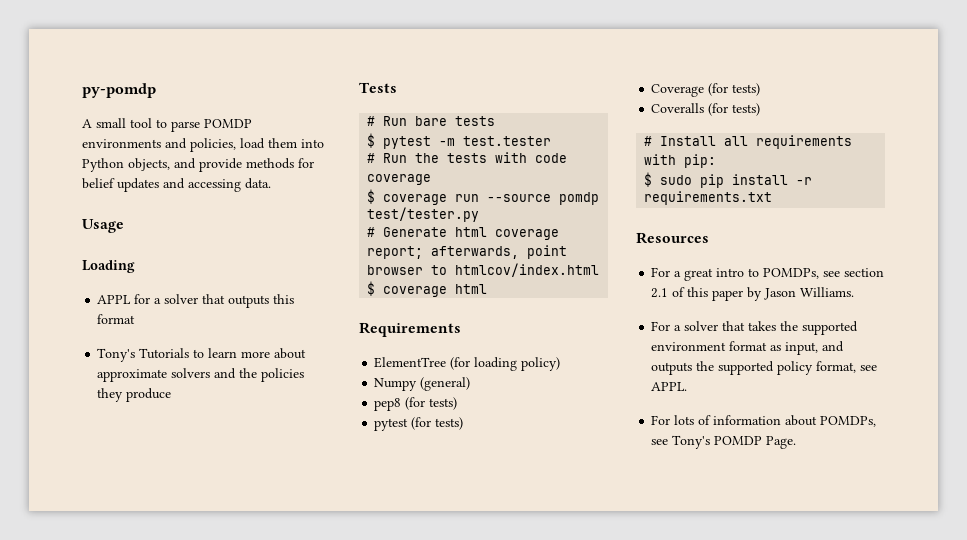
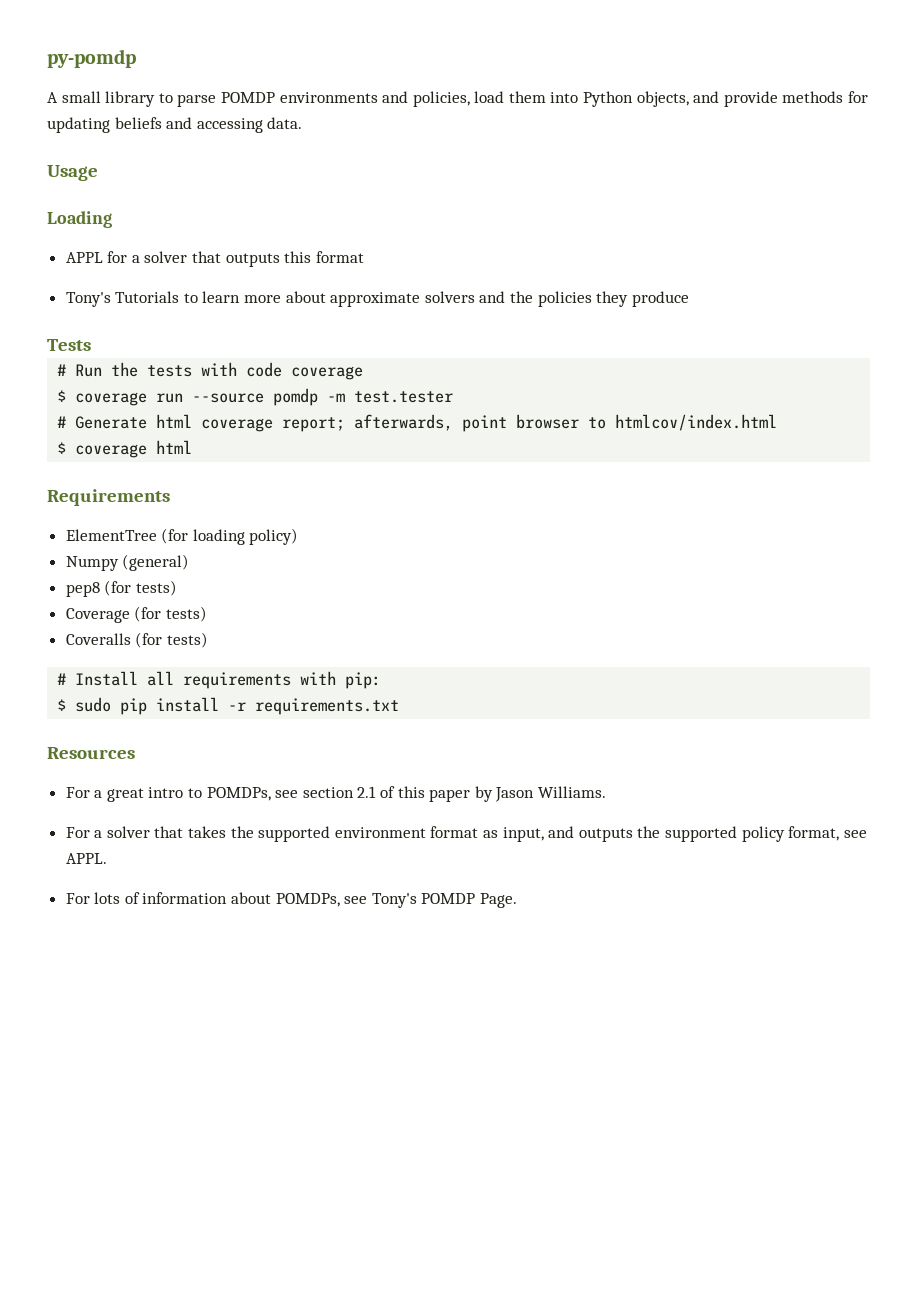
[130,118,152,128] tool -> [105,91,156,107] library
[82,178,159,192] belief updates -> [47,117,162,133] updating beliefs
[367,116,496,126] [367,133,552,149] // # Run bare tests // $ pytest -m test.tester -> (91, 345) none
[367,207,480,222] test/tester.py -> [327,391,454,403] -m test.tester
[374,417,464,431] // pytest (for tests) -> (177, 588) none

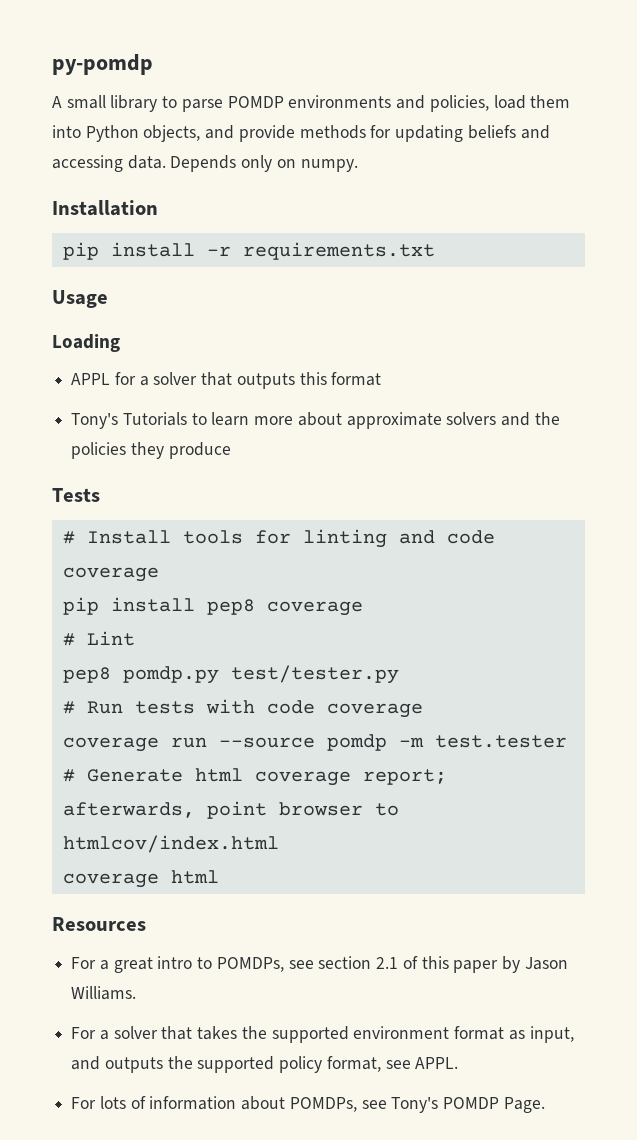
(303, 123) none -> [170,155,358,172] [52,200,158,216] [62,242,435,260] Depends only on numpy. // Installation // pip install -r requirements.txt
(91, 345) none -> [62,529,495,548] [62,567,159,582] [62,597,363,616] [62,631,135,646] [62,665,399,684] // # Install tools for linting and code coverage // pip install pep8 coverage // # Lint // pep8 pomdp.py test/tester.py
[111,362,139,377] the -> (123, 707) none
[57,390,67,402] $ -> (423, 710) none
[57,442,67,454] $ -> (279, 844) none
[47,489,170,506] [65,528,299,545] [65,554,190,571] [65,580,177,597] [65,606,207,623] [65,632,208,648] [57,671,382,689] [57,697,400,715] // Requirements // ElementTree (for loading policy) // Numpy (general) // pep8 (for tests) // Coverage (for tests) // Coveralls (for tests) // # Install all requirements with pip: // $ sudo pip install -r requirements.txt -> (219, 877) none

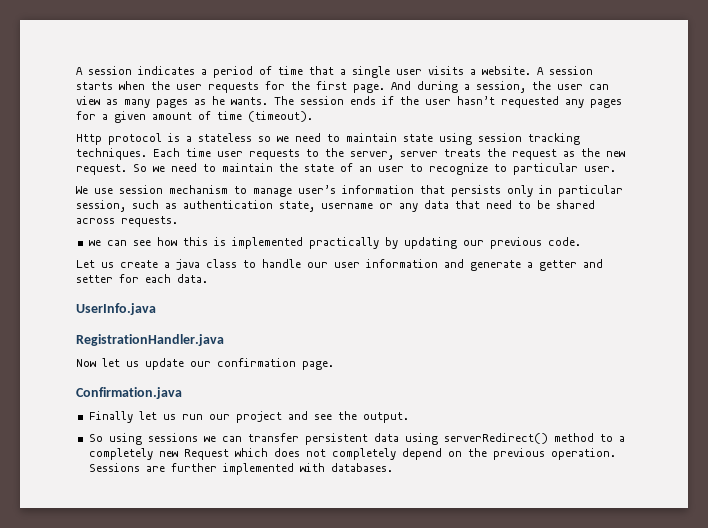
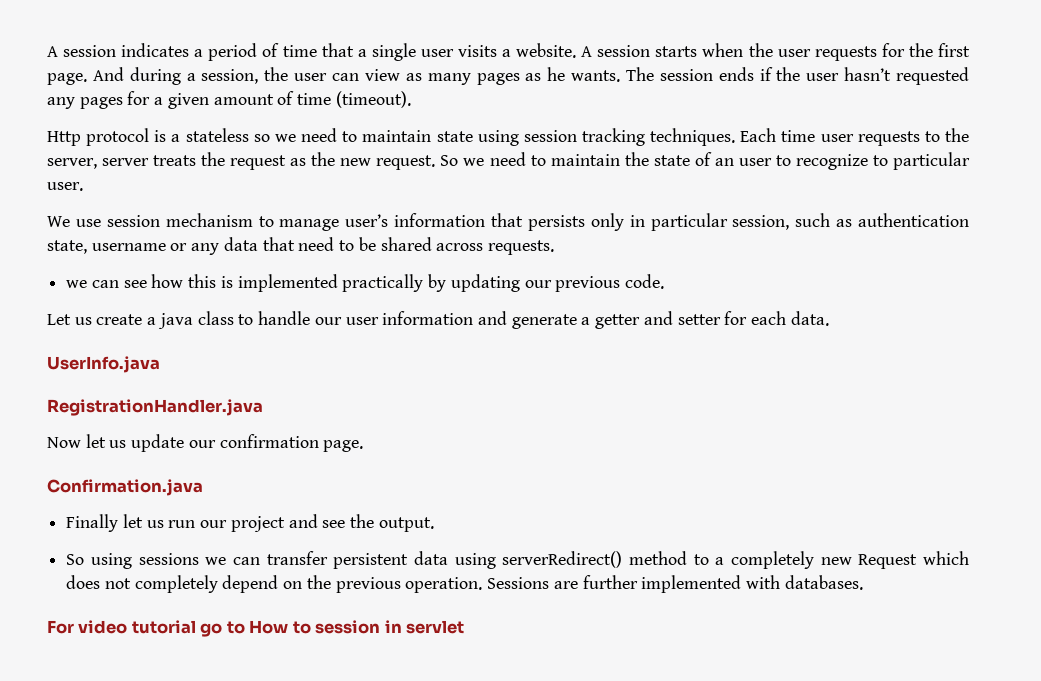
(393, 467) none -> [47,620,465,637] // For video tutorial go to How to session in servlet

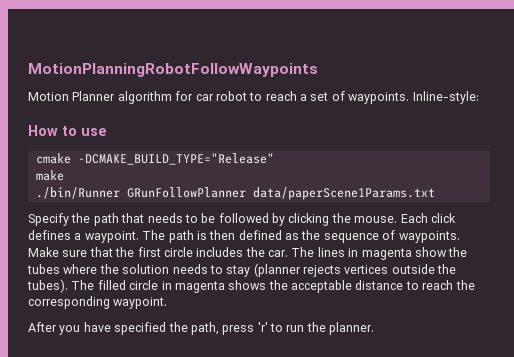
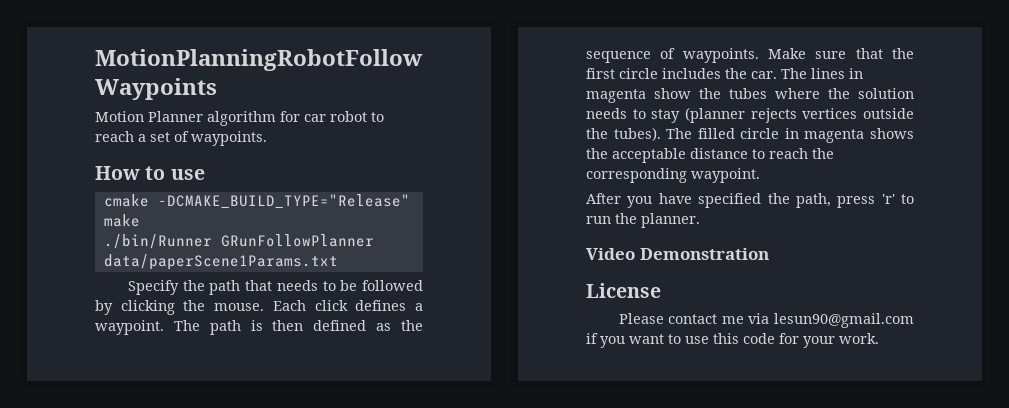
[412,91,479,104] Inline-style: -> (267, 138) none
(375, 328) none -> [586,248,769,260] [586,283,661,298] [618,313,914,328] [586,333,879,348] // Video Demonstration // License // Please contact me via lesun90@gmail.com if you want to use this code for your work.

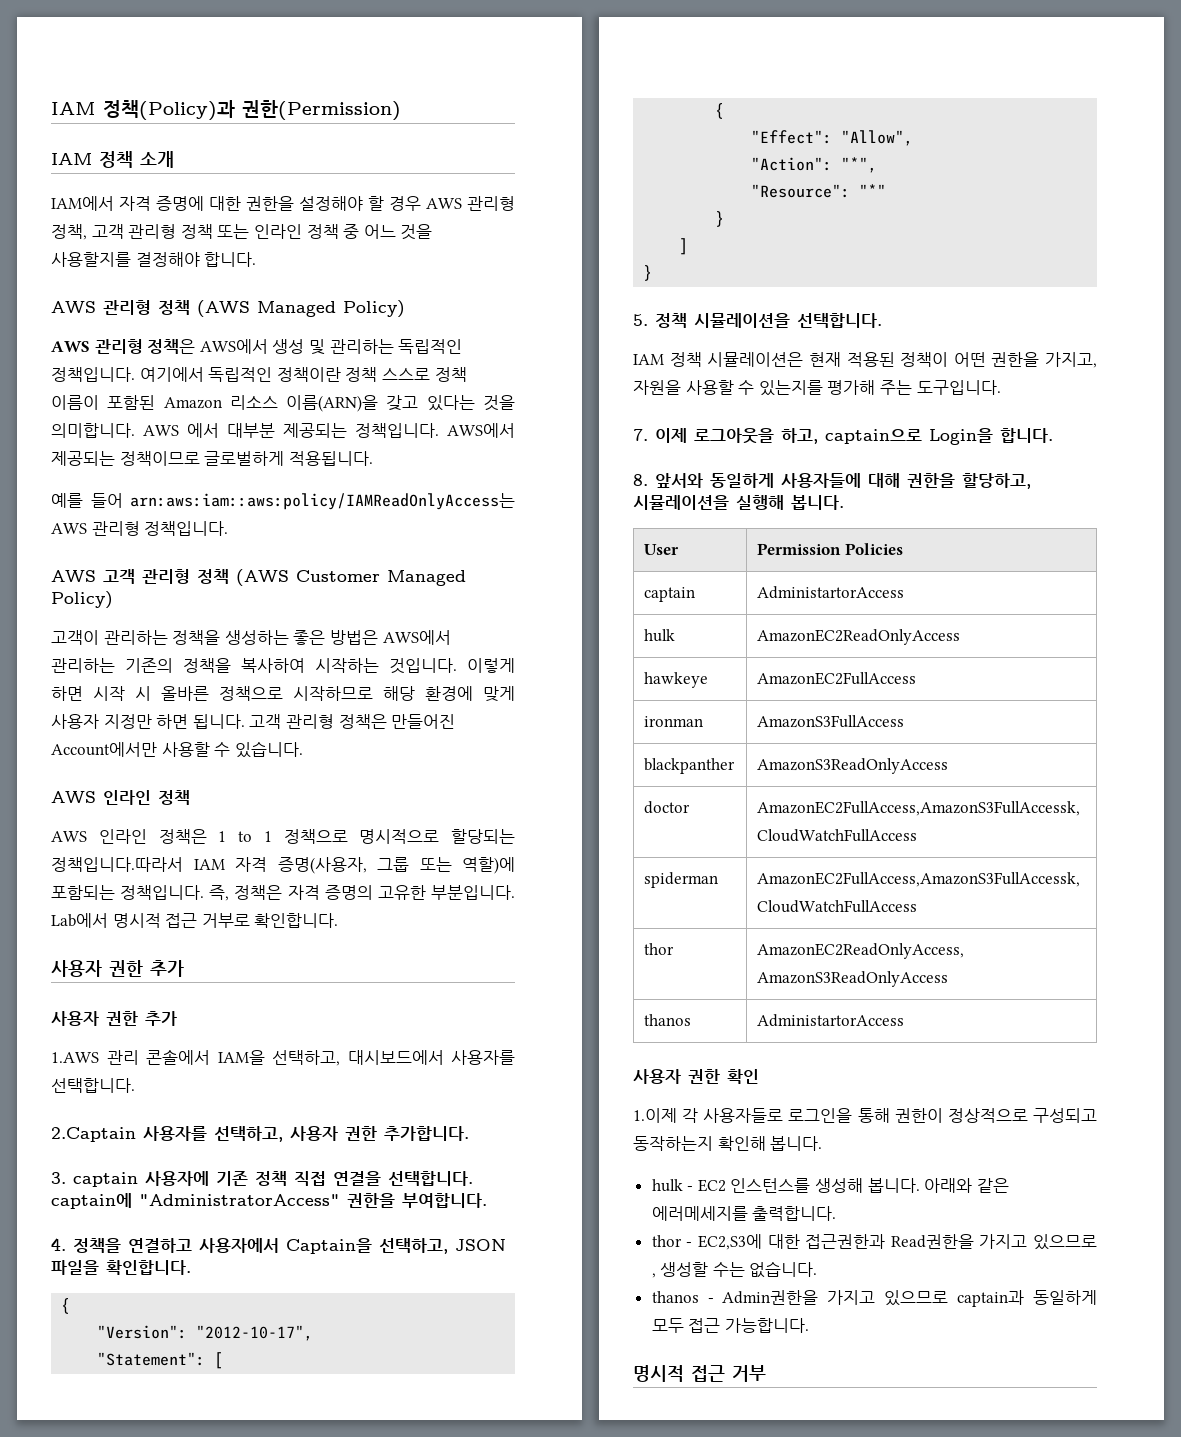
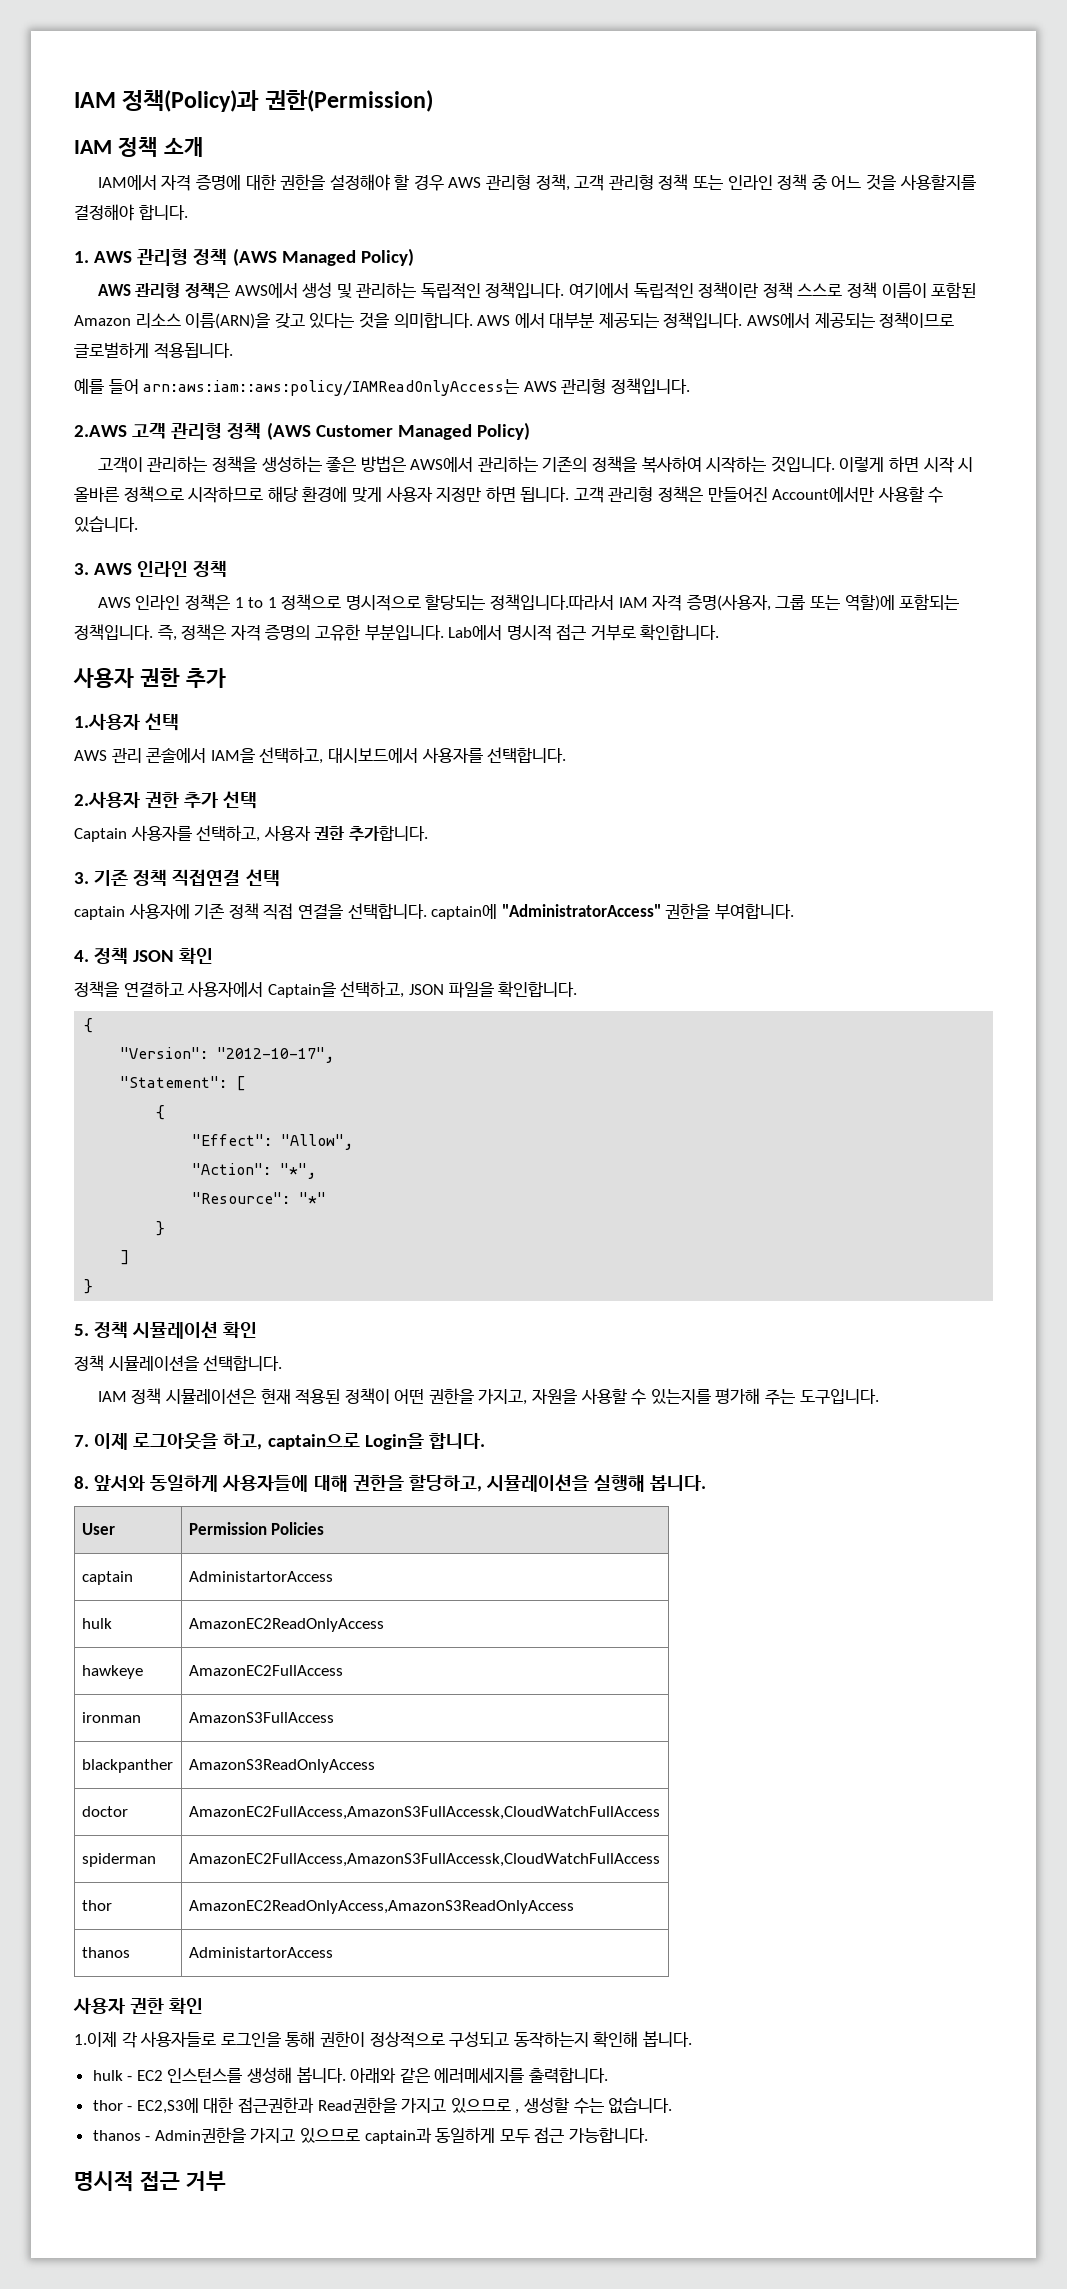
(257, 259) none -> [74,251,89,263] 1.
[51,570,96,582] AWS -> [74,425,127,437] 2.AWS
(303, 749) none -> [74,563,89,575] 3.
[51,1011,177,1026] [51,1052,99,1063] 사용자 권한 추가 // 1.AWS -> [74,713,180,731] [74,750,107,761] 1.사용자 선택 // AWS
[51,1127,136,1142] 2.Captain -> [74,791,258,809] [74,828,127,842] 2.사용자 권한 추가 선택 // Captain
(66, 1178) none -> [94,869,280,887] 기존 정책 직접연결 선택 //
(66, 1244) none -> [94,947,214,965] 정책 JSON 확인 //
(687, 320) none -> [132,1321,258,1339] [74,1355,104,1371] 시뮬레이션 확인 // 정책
-.-.-
Bring together all lines from the listing that contain the word "tester".

[367,116,496,126] [367,133,552,149] // # Run bare tests // $ pytest -m test.tester -> (91, 345) none
[367,207,480,222] test/tester.py -> [327,391,454,403] -m test.tester
(91, 345) none -> [62,529,495,548] [62,567,159,582] [62,597,363,616] [62,631,135,646] [62,665,399,684] // # Install tools for linting and code coverage // pip install pep8 coverage // # Lint // pep8 pomdp.py test/tester.py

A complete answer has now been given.